### Problem to work on:
An exact reproduction is needed of every line from the beginning of the data down to and including the line that contains "- super().__init__(config, procedure_config)", minus the pictures.

+++++

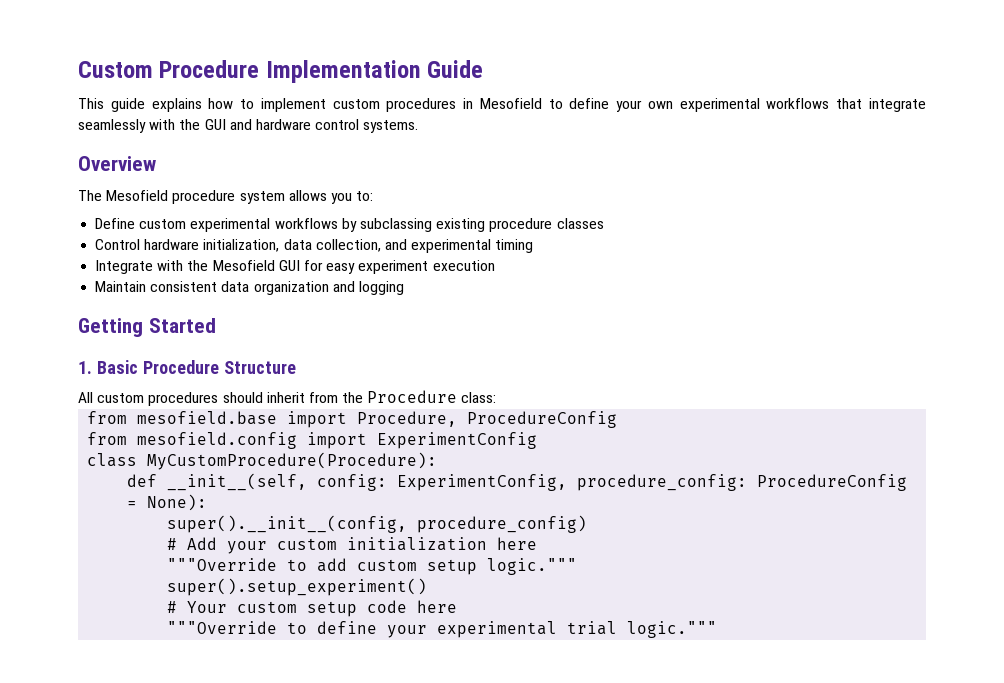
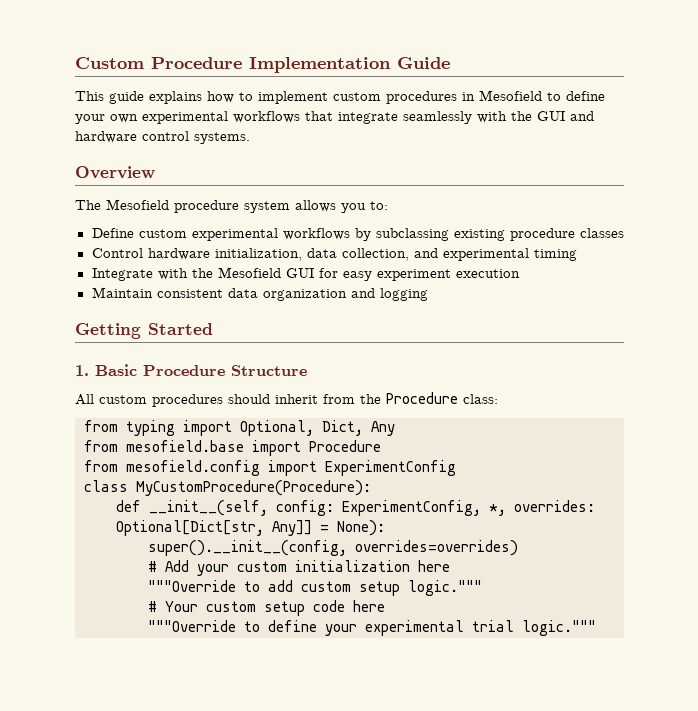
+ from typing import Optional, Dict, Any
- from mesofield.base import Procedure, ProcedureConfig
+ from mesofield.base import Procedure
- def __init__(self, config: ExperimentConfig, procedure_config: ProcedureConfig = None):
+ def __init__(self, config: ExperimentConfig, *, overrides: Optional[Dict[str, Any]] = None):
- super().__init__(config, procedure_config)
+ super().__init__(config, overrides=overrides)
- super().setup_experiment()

+++++

### Task result:
+ from typing import Optional, Dict, Any
- from mesofield.base import Procedure, ProcedureConfig
+ from mesofield.base import Procedure
- def __init__(self, config: ExperimentConfig, procedure_config: ProcedureConfig = None):
+ def __init__(self, config: ExperimentConfig, *, overrides: Optional[Dict[str, Any]] = None):
- super().__init__(config, procedure_config)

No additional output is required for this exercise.